## Activity
Make an exact copy of the records, omitting all images.

[Web page revision data]
^^^^

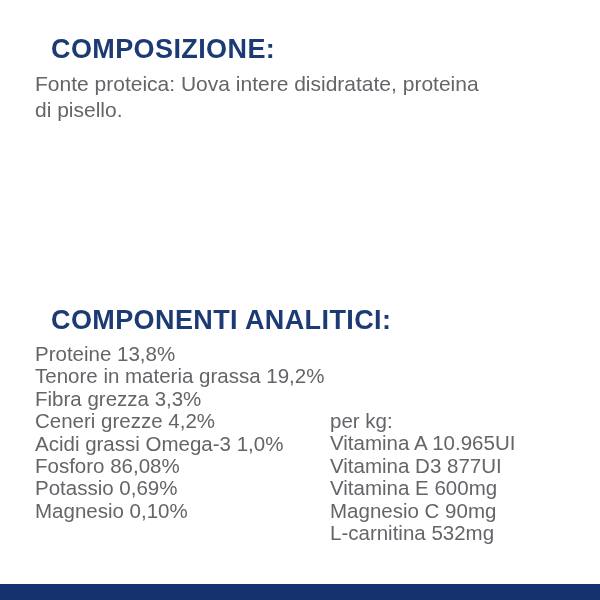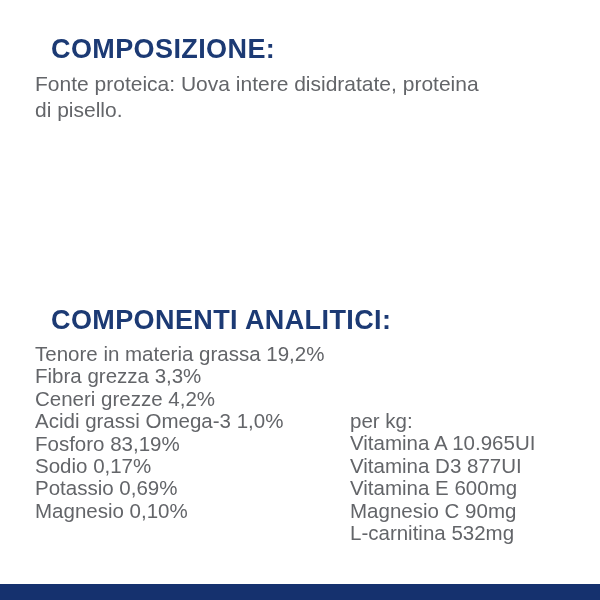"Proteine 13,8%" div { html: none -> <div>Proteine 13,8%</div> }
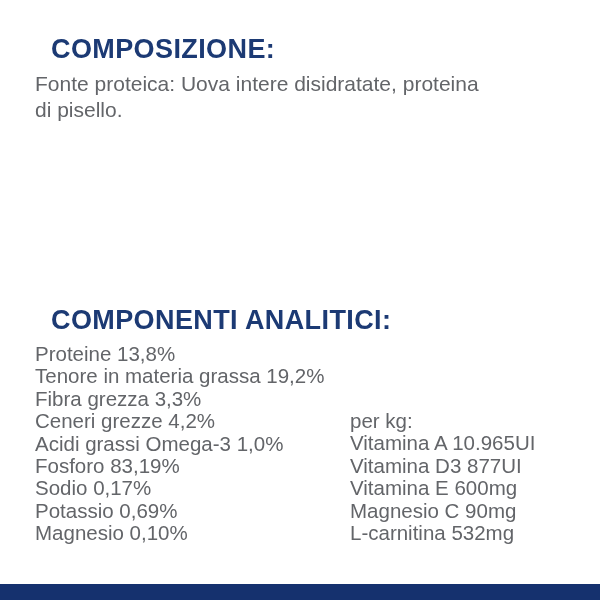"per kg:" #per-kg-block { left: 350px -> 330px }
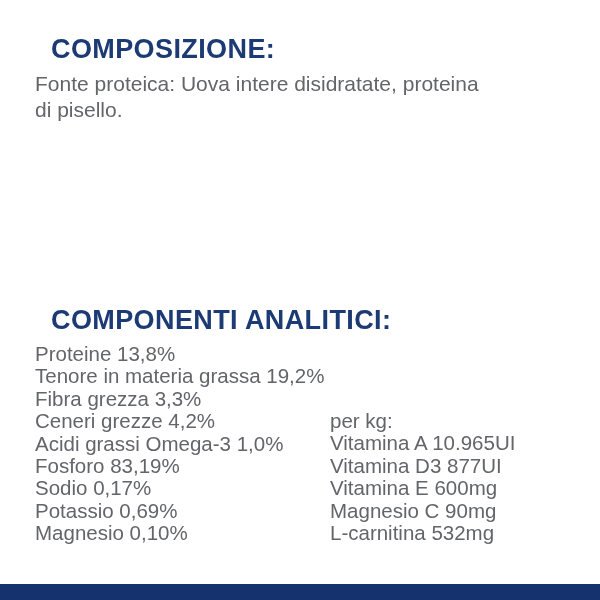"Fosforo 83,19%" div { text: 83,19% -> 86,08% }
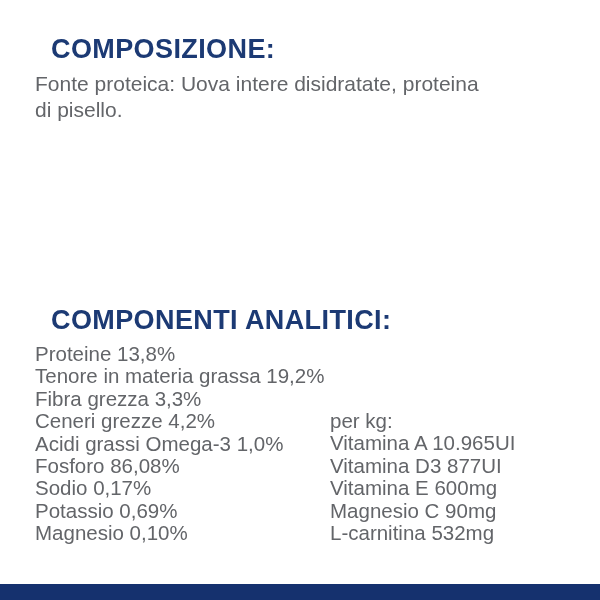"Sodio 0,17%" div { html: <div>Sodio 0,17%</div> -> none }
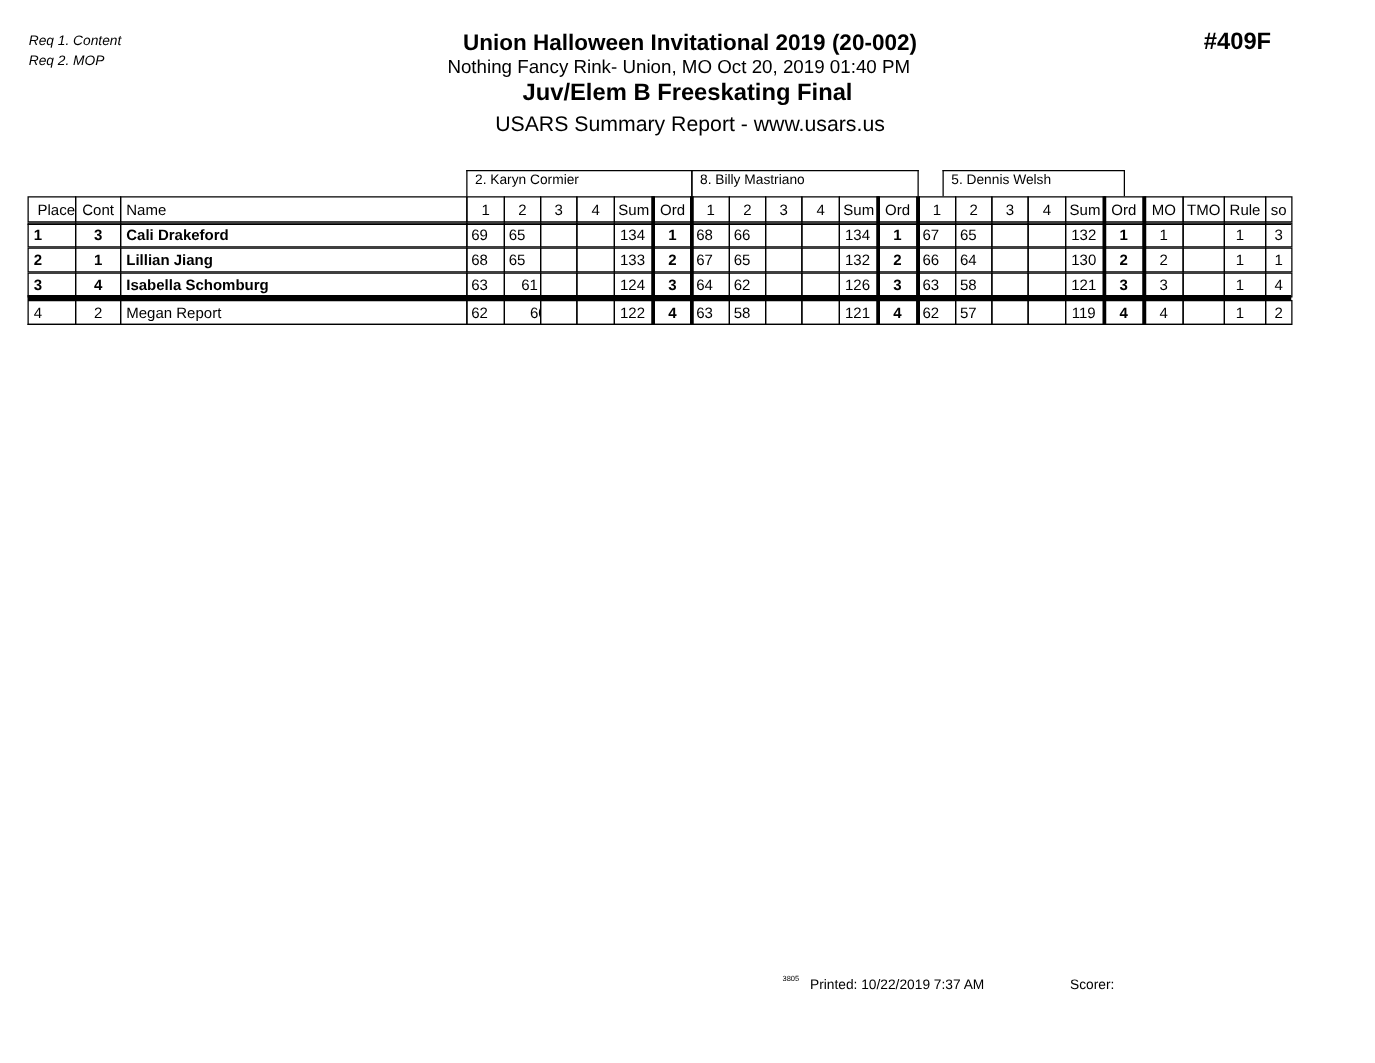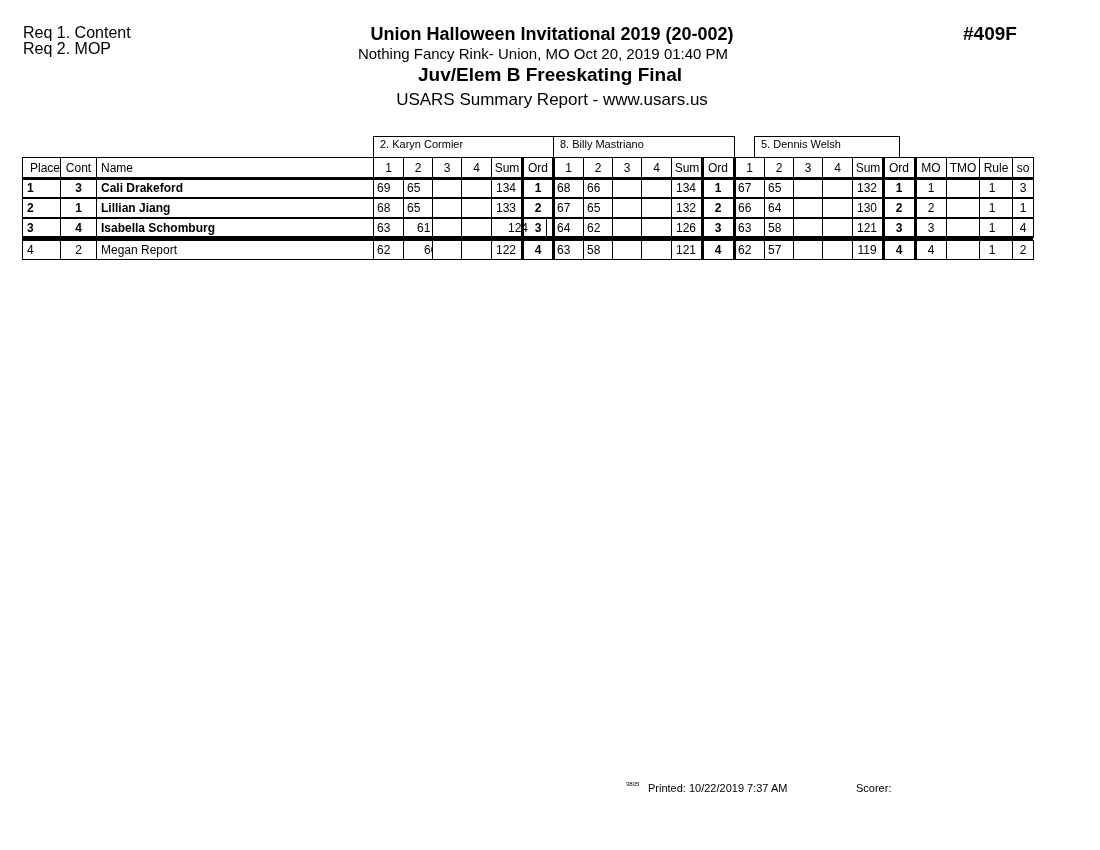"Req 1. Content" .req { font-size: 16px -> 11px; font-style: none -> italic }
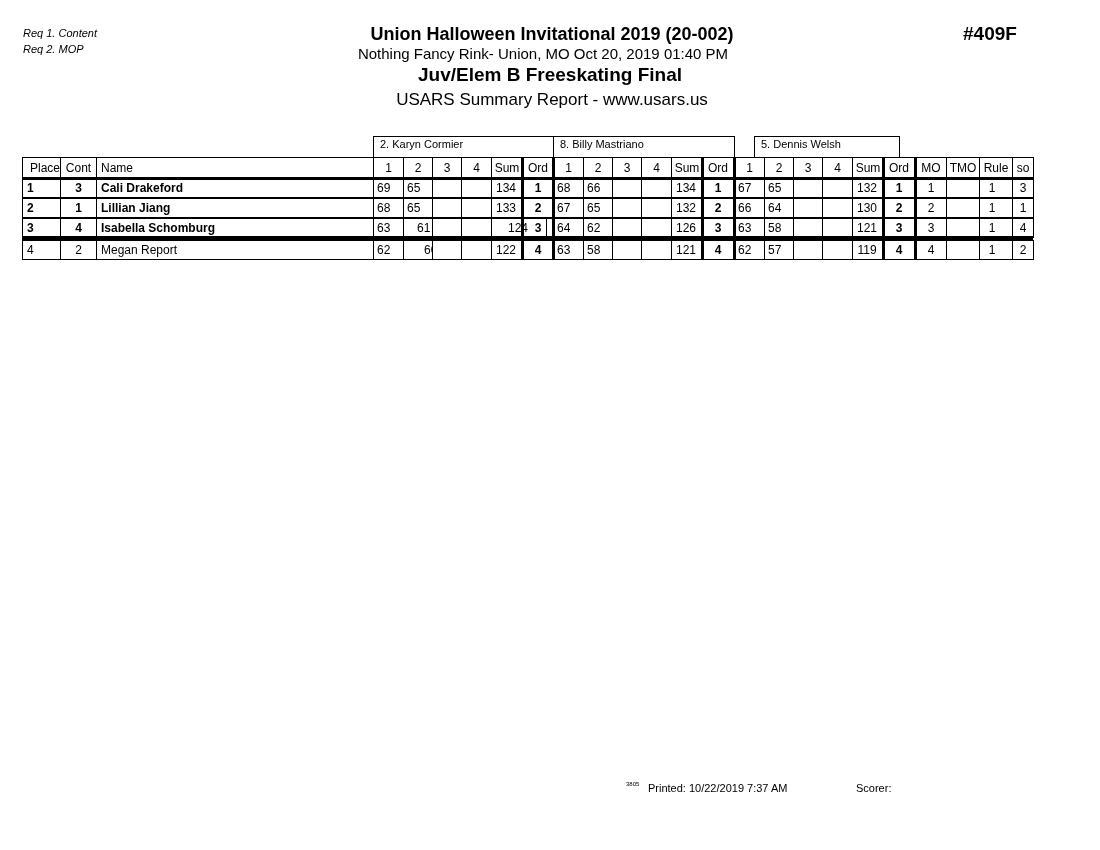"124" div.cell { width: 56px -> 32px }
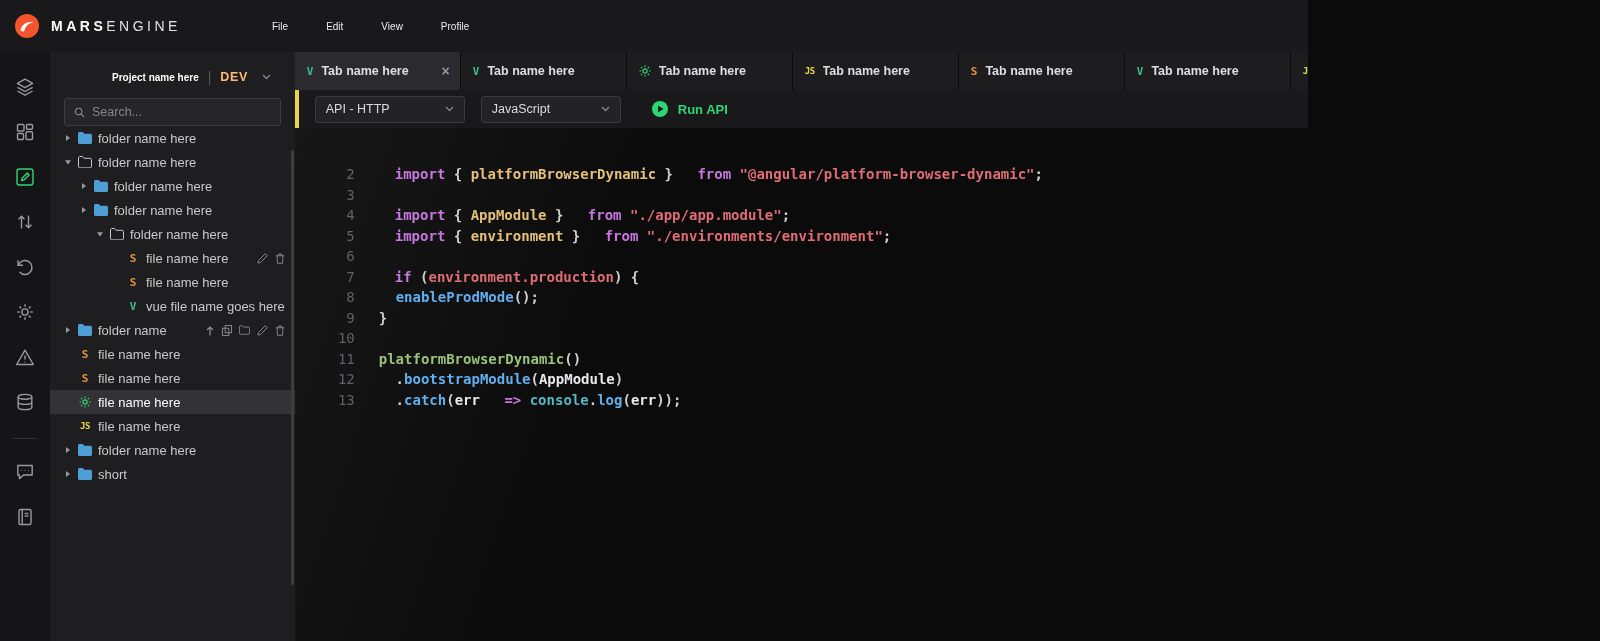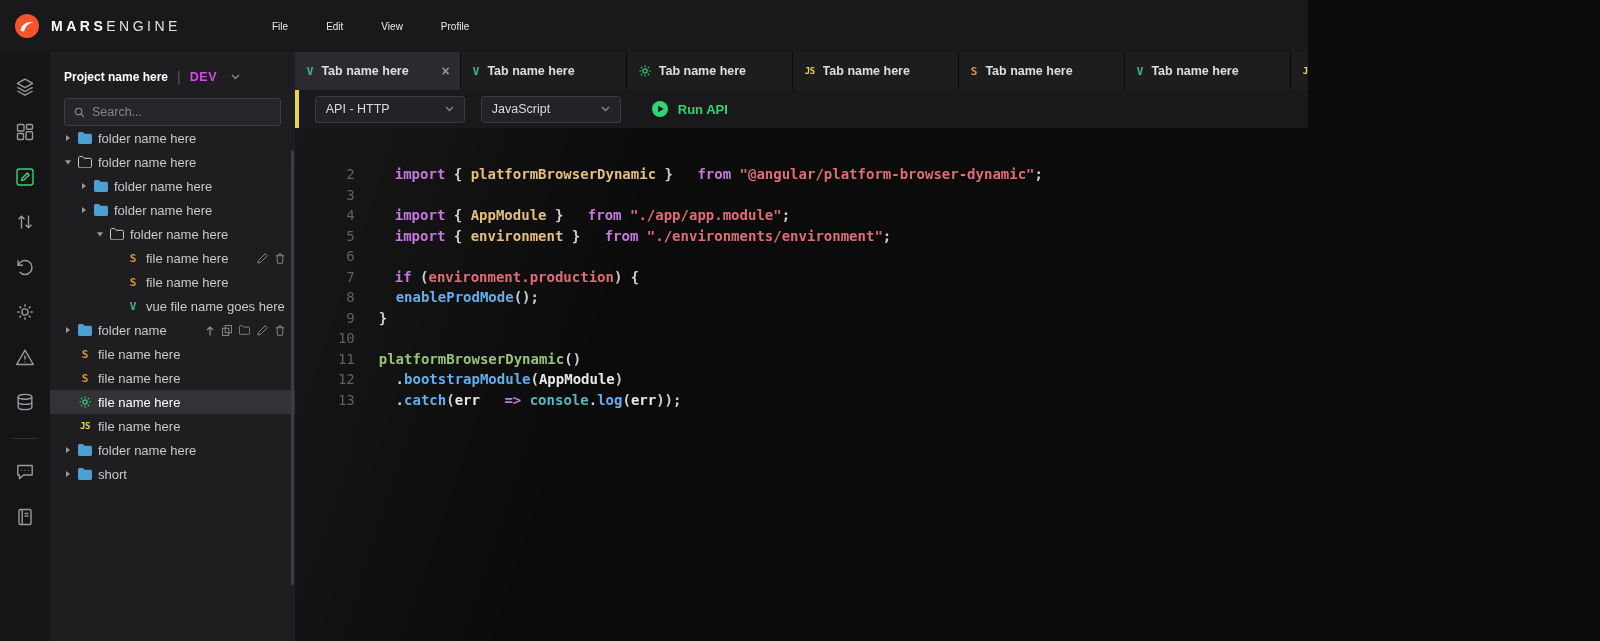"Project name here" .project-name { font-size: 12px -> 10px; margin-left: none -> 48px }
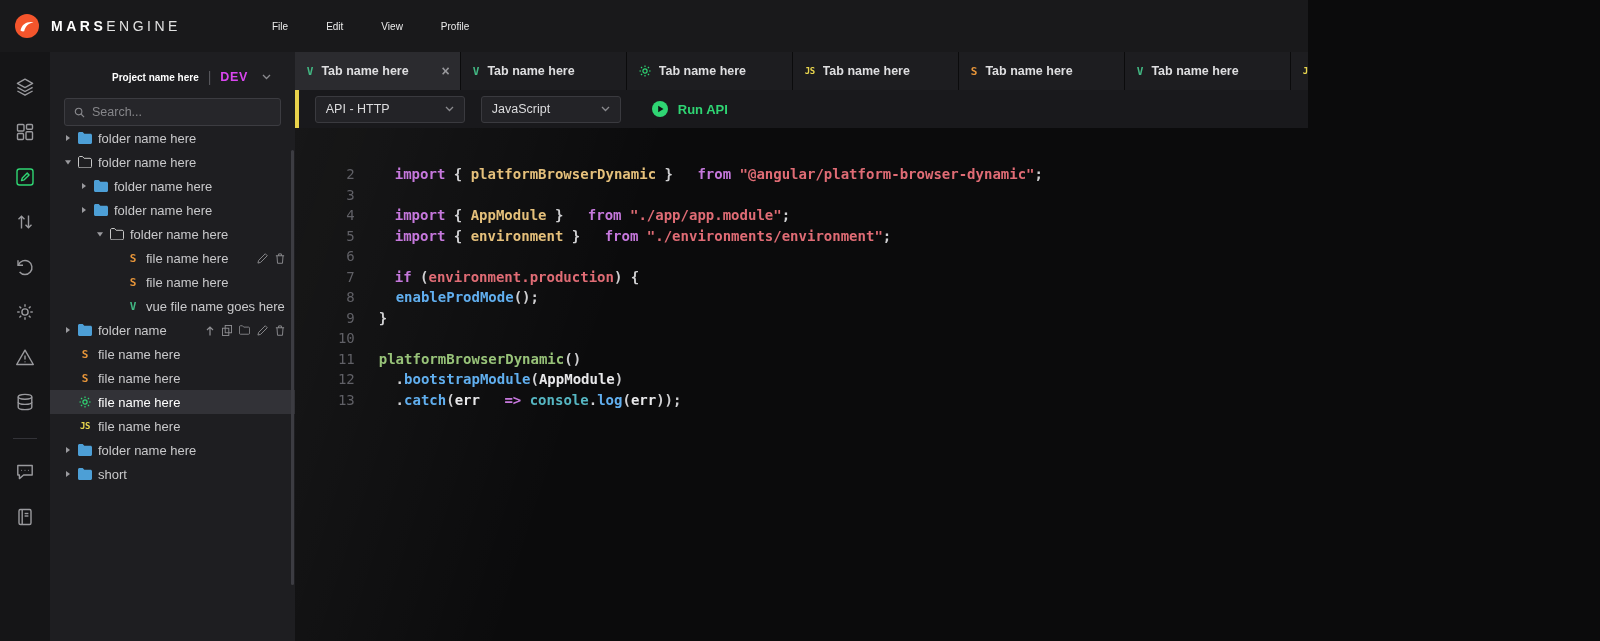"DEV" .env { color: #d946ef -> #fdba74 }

^^^^

## Output
"Proteine 13,8%" div { html: none -> <div>Proteine 13,8%</div> }
"per kg:" #per-kg-block { left: 350px -> 330px }
"Fosforo 83,19%" div { text: 83,19% -> 86,08% }
"Sodio 0,17%" div { html: <div>Sodio 0,17%</div> -> none }
"Req 1. Content" .req { font-size: 16px -> 11px; font-style: none -> italic }
"124" div.cell { width: 56px -> 32px }
"Project name here" .project-name { font-size: 12px -> 10px; margin-left: none -> 48px }
"DEV" .env { color: #d946ef -> #fdba74 }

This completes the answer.